Brief:
Write out the entries, please, from the line containing "subtotal: 75.63 -> 75.12" through their final line, exactly and with nothing else.
=-=-=
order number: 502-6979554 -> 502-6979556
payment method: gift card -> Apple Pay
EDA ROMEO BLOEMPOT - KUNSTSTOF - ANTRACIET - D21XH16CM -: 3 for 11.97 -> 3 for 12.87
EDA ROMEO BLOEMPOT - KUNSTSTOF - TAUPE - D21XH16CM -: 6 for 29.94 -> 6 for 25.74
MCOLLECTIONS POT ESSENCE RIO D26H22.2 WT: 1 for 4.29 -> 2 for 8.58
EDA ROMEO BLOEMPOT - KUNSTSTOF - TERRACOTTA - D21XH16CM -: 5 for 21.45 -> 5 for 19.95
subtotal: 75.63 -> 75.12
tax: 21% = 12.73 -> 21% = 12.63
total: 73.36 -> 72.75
=-=-=
Reply:
subtotal: 75.63 -> 75.12
tax: 21% = 12.73 -> 21% = 12.63
total: 73.36 -> 72.75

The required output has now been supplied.